His Stupid Boyhood (2013), by Peter Goldsworthy

His Stupid BoyhoodI’ve always enjoyed Peter Goldsworthy’s fiction: I’ve read Everything I Knew (2008), (see my review) Three Dog Night (2003), the confronting Jesus Wants Me for a Sunbeam (1993), and Honk If You are Jesus (1992).  But I have to say that I found the title of this memoir unenticing, what possessed Penguin to choose it?

Title aside, it’s an interesting memoir.  In general, I prefer biography to autobiography and its offshoots: I’m more interested in the objective insights of the biographer who draws on a variety of sources to create a portrait of a subject I’m interested in, than the selective revelations of the memoirist. No matter how frank the memoirist is said to be, the work is necessarily subjective, and often filtered in order to maintain privacy or to serve the memoir’s purpose as an entertainment or to get something off the author’s chest.  Goldsworthy’s memoir conveys a sense of painful honesty, but there are omissions which made me curious…

However, it seems clear from reading about this author’s peripatetic childhood where the origins of his novelistic preoccupations lie, and his eventual biographer will no doubt draw on this self-analysis of his youth.  Goldsworthy’s father was a teacher in the days when education departments transferred their staff all over the place – teachers were a nomad tribe, yanking up their shallow roots every two or three years and moving on (p.25)  and so young Peter never had long to establish relationships.  On the other hand he became a flexible child, able to adapt to new places, content with satisfying solitary pursuits, and revelling in opportunities to take up new obsessions in the country towns where they lived.  In those days housing was supplied by the South Australian education department but was rarely ‘homely’, and while the omissions that bother me in this memoir are the missing stories about his siblings, Goldsworthy does tell us about his parents.  He shares his mother’s woes with the not untypical substandard housing conditions inflicted on teachers and their families in that era but he writes fondly about the way she conjured memorable treats out of a wood stove and kerosene primus (p.19) and how she read to him every night:

My pets were books, and within one of those thin square pets I found another, imaginary pet: The Poky Little Puppy. This story, too, my mother read aloud to me repeatedly, and the tale of that rebellious pup, and the hypnotic rhythms and rhetorical repetitions, were as memorable as any of the hundred nursery rhymes and songs that had lodged forever in my brain.  Poetry had rhythm and rhyme and assonance and other sticky burrs, but prose – this prose – could also stick fast. Five little puppies dug a whole under the fence one morning and went for a walk in the wide, wide world. (p.23)

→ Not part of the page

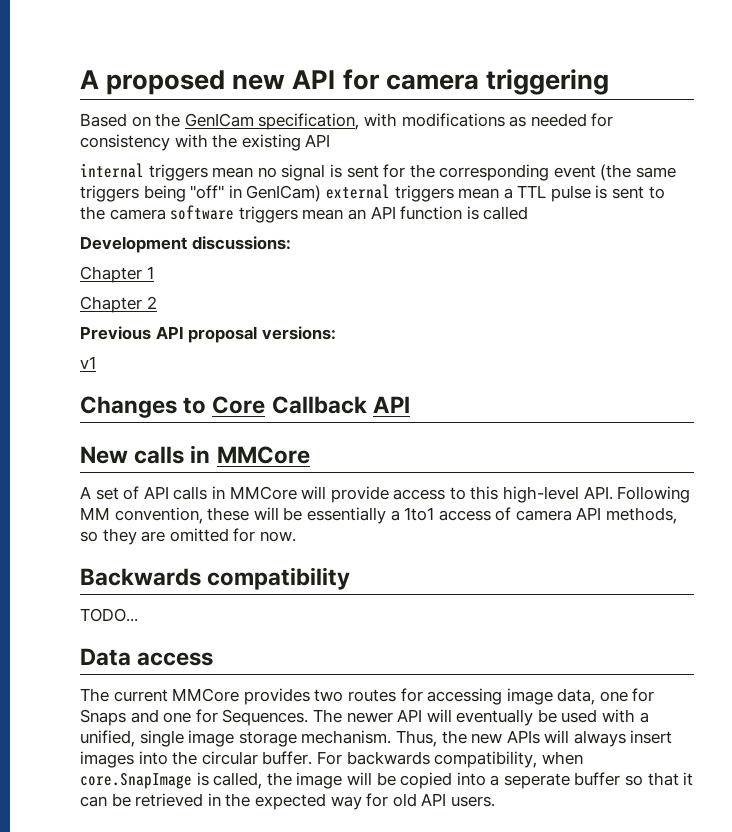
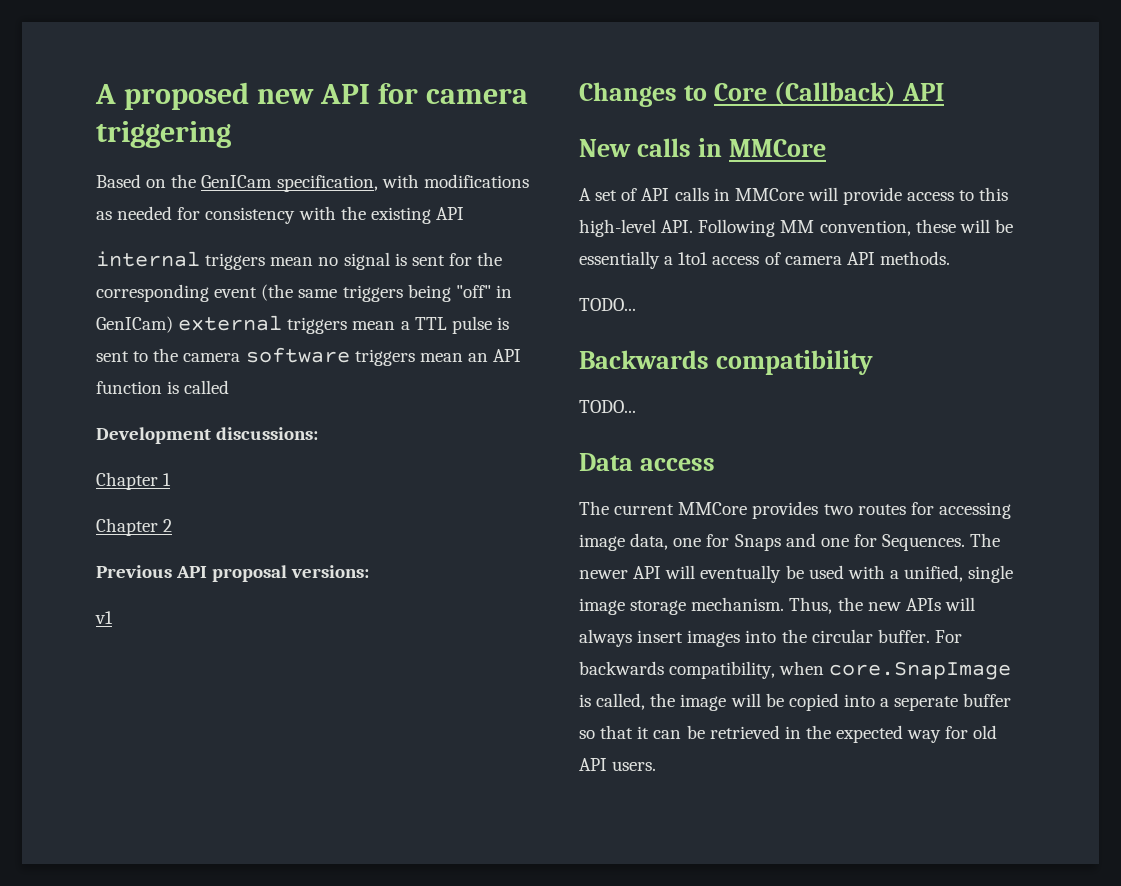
[271,396,367,414] Callback -> [773,82,896,106] (Callback)
[606,507,678,524] [80,528,296,545] methods, so they are omitted for now. -> [879,251,950,265] [579,298,636,311] methods. // TODO...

It must have been tough on her, a former teacher too, always moving about, but these parents made the most of opportunities, taking part in local light opera, and although church was the centre of social life (p.20)  Methodism was easing up to allow plenty of music and singing, although church and Sunday School attendance was obligatory.  During their brief sojourn in the Big Smoke (Adelaide) there were excursions to the zoo, the Koala Farm, the Show, and the Museum – not to mention contact with an eccentric grandfather who suffered from manic-depression who shared Peter’s fondness for visiting the airport  joyously inhaling great lungfuls of turboprop fumes. (p.28)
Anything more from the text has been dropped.